Disability as fashion accessory

[davidgillon]

With the weather so hot today I inevitably opted for shorts when I went out into town, but that meant showing off my latest disability-related accessorizing.

I think I've mentioned that the ankle I trashed this time last year has been aching for the last few weeks, well this week it's really been throbbing constantly, the ankle joint in particular and all up and down the outside of my shin, as though the muscles there are out of balance (and bear in mind I'm already on opiates, so if I can feel it all of the time then it's really not happy). I don't remember doing anything to it, so last year's incident is the obvious smoking gun, and it isn't the first time I've trashed that ankle, which is part and parcel of being hypermobile. The only thing that seems to work for keeping the pain down is keeping it fixed at 90 degrees, which means splinting it. I really don't want to go back to wearing the boot (see icon) - the leg-length issue from it's three inch thick rocker sole is a literal pain in the backside, I do have a night splint, but that's not meant for walking in, which leaves me with my AFO (ankle foot orthosis). That's a plastic brace with a footplate that fits in your shoe, and which then runs up the back of your leg to a cuff just below your knee, there's a lighter strap at the ankle to hold that in. Wearing it really needs a long sock on, so I'm having to wear knee socks for the first time since I was six.

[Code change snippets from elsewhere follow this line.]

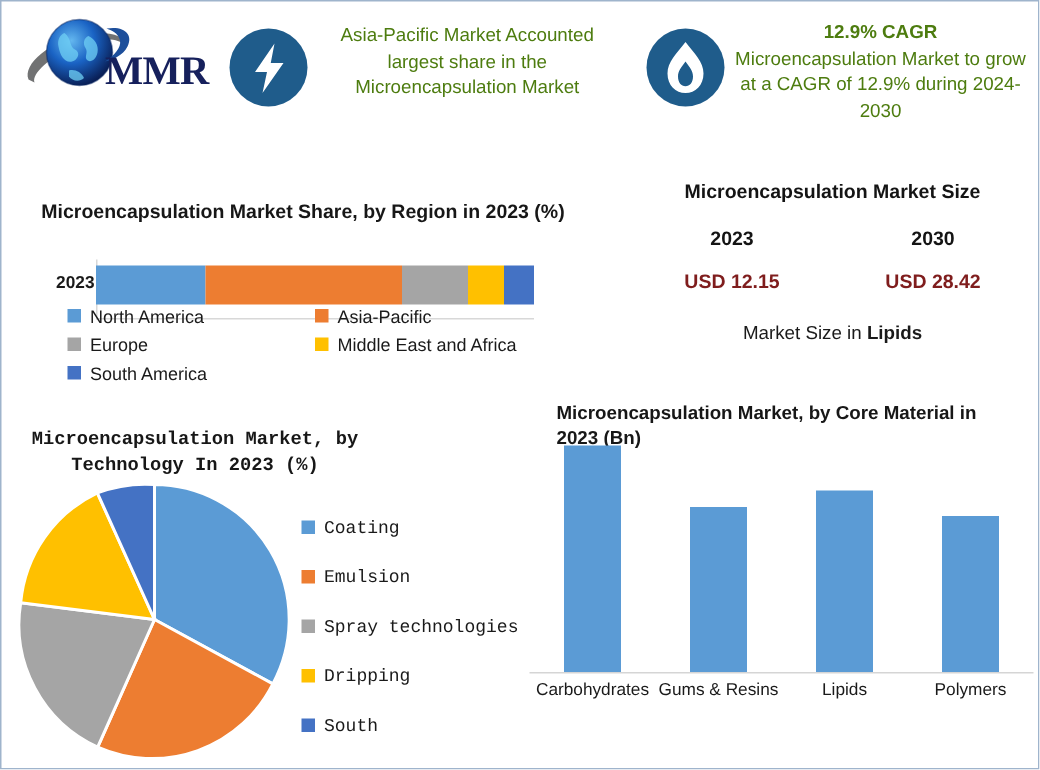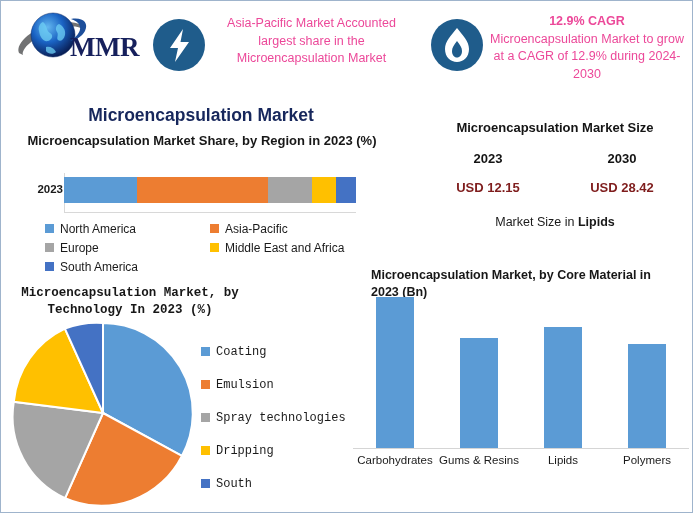--- a/index.html
+++ b/index.html
@@ -56,7 +56,7 @@
     text-align: center;
     font-size: 12.5px;
     line-height: 17.5px;
-    color: #ec4899;
+    color: #4d7c0f;
   }
   .ht-left  { left: 208px; top: 14px; width: 205px; }
   .ht-right { left: 486px; top: 12px; width: 200px; }

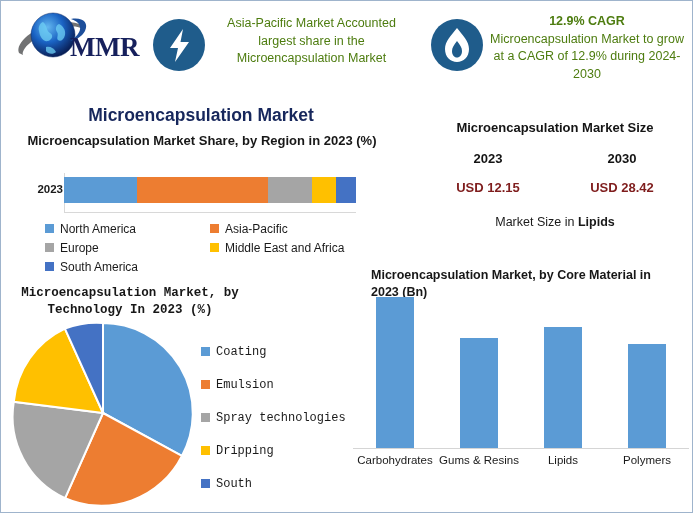--- a/index.html
+++ b/index.html
@@ -313,7 +313,6 @@
     </div>
   </div>
 
-  <div class="main-title">Microencapsulation Market</div>
 
   <div class="region-panel">
     <div class="chart-title">Microencapsulation Market Share, by Region in 2023 (%)</div>

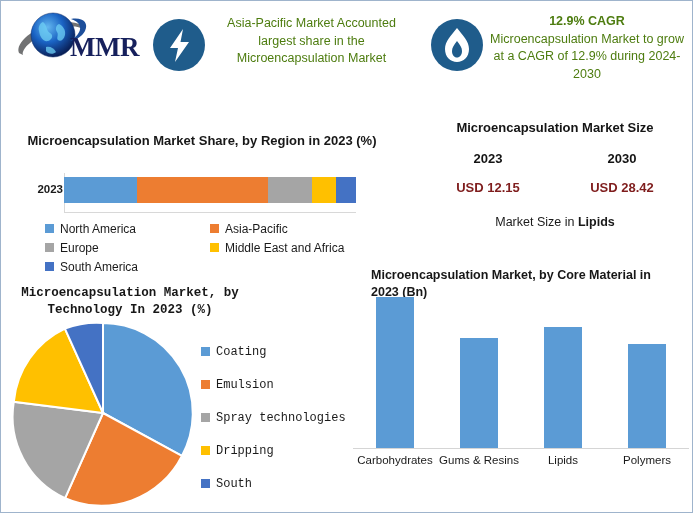--- a/index.html
+++ b/index.html
@@ -121,7 +121,7 @@
 
   .region-legend {
     position: absolute;
-    left: 36px; top: 86px;
+    left: 36px; top: 68px;
     width: 330px;
     display: flex;
     flex-wrap: wrap;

And if I'm wearing one AFO then I may as well wear the other, because if I do end up spending a few days in Athens then using the AFOs is probably my best bet if I end up needing to walk any distance without my crutches and I might as well get used to it and identify any problems now (while hopefully avoiding making myself dependent on them - being bendy is a balancing act between too little bracing and too much). I got them to use on days when I was on my feet for a long time, as I tend to get an increasing amount of footdrop as time goes on, but it's one of those issues that's impossible to demonstrate to a GP, and rare enough it's simpler just to sort out your own solution. Only now wearing shorts means all the hardware is on display - I've worn the AFOs before, but always with long trousers covering them.  It's hardly the first time I've worn a visible brace - I wore a hard collar 24/7 for about a decade in the late 80s and 90s, but I guess even when you visibly use mobility aids all of the time you still need to adjust to changes in your bodily image.

Tomorrow should be interesting for imposter syndrome, one of the friends I have lunch with wears a full-length calliper due to polio. She'll probably be fine with it, it's me I'm not so sure of....

Comments

[slashmarks]

Ugh, I hate the imposter syndrome thing where you're half-convinced you're using mobility aids for... fun? I don't even know what I'm thinking, but I just started using crutches sometimes on particularly bad days or when I know I'm going to be walking or standing for a long time, and I've been second guessing myself constantly. I also haven't quite managed to talk myself into order forearm crutches, even knowing they're more adjustable gait-wise and less likely to end in me permanently damaging nerves.

[davidgillon]

Definitely vote for the forearm crutches, immeasurably better than underarm, particularly for things like stairs.

[lilysea]

Sympathies on the imposter syndrome.

I need to use a powerchair when out and about, but I can get out of it and stand up to get stuff off supermarket shelves, and I always feel weird and embarrassed and worried some fuckwit is going to harrass me about it.

I recently had to spend more than $800 on physiotherapy to fix shoulder burstitis that I got from reaching up out of the powerchair to get stuff off shelves rather than standing up (mainly because embarrassed and fear of harrassment) and my shoulder is still not 100% better.

So, I guess I am saying, don't be me.

[davidgillon]

Main reason for switching to the wheelchair was my shoulders are going - right one has frozen shoulder+impingement syndrome, left one has had a frozen shoulder and left arm was diagnosed as 'something's clearly not right' when they were investigating my c5/6 disc prolapse - the parasthesia has died away, but it's measurably weaker than the right arm. When the orthopaedics guy discharged me a couple of months ago - as my right shoulder was improving, it's slipped back a bit since, his words were "get your GP to refer you back to us when it gets worse again" - not 'if', but 'when'.

[cosmolinguist]

As someone who doesn't "seem" disabled unless I'm using my white cane, and who worries even when I am using it that people will realize I can see a bit and think I'm a fake or a scrounger of some kind, I feel like I'm in a "damned if I do, damned if I don't" situation -- especially with having an anxiety disorder on top of the physical disability, which just feasts on situations like this. Lots of sympathy for you, and I hope using the ankle braces goes well.

[davidgillon]

Well, it's keeping my ankle from hurting, so I call that a plus. And it does look like they're a feasible fall back in case of problems with the chair while I'm away and I don't have crutches with me.

I just had lunch with my calliper-wearing friend, her reaction was "Oh, you've got splints now," and once I explained what was going on we just segued into a discussion of 1) all the ways people make travel more complex for disabled travellers, and 2) how dire the budget is for disabled people.